**PROBLEM TO WORK ON**
Each line of the entries below that holds "style" is needed, copied in full.

Start of SUPPLIED RECORDS

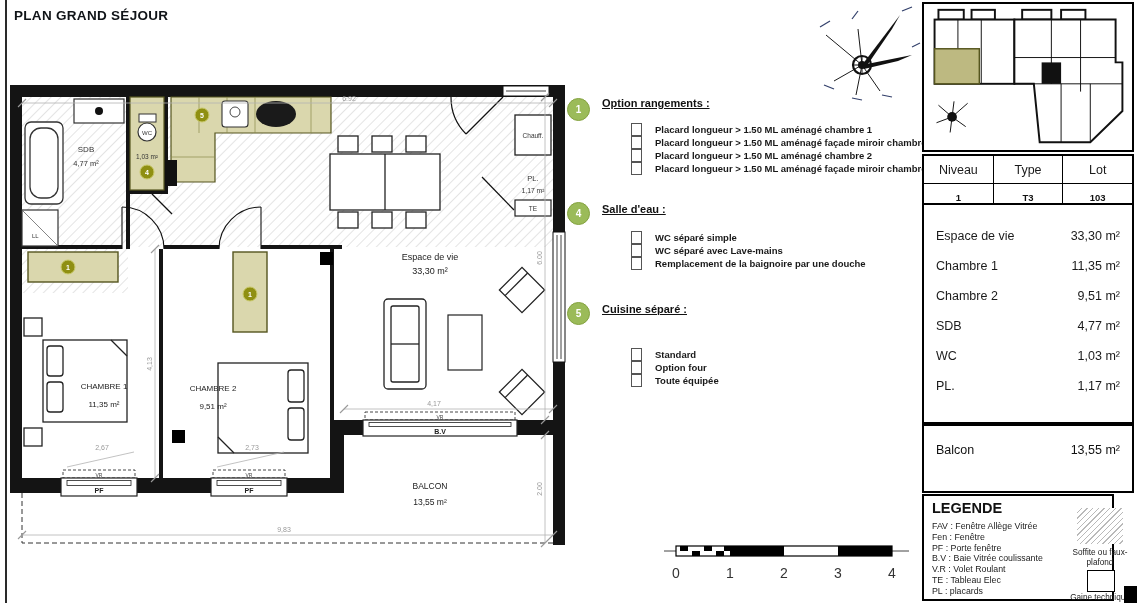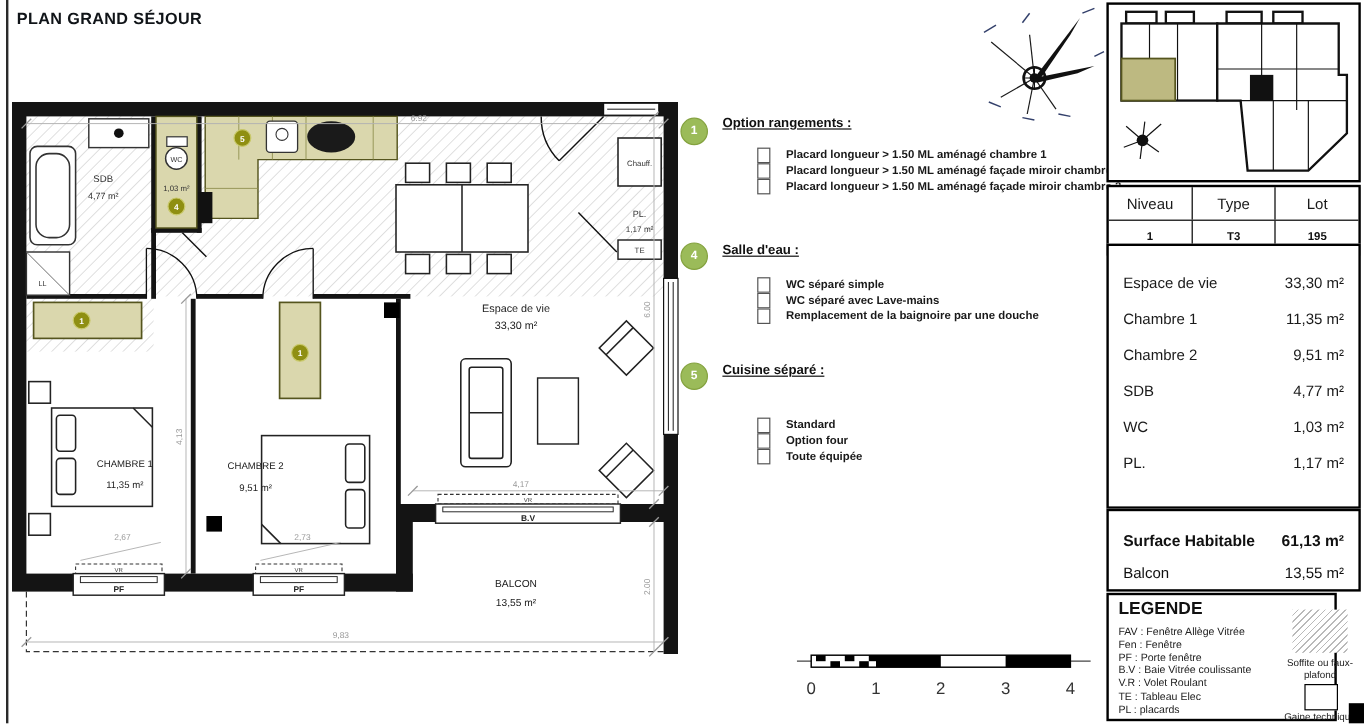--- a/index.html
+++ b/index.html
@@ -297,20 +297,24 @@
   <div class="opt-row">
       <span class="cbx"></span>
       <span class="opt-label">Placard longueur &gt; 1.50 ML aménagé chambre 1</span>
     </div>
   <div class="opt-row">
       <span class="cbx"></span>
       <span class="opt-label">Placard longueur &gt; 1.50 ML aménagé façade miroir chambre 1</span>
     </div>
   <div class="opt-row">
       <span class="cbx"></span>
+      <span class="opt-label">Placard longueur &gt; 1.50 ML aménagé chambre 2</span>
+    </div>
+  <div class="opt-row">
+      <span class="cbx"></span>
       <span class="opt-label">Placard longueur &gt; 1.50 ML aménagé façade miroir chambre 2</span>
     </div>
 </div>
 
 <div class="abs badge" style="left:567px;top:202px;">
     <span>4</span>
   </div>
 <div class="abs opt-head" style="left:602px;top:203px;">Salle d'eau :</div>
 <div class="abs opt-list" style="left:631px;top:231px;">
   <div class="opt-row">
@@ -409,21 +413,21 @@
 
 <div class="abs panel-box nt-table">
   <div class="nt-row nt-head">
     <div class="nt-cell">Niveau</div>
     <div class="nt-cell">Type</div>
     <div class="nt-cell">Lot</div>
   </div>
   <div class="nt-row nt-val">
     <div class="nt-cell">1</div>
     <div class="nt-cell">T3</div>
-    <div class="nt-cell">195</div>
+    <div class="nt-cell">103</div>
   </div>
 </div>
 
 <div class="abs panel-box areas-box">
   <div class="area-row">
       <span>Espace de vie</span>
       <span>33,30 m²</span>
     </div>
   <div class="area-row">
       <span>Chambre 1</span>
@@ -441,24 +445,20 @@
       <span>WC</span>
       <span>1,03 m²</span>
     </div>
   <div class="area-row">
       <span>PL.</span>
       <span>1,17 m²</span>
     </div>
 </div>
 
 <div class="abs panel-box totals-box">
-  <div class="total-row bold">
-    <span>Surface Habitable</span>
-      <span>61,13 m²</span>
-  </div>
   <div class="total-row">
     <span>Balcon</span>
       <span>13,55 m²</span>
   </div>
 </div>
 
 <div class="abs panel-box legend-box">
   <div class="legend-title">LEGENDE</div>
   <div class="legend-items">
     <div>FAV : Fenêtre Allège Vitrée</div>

End of SUPPLIED RECORDS

**SOLVED PROBLEM**
 <div class="abs badge" style="left:567px;top:202px;">
 <div class="abs opt-head" style="left:602px;top:203px;">Salle d'eau :</div>
 <div class="abs opt-list" style="left:631px;top:231px;">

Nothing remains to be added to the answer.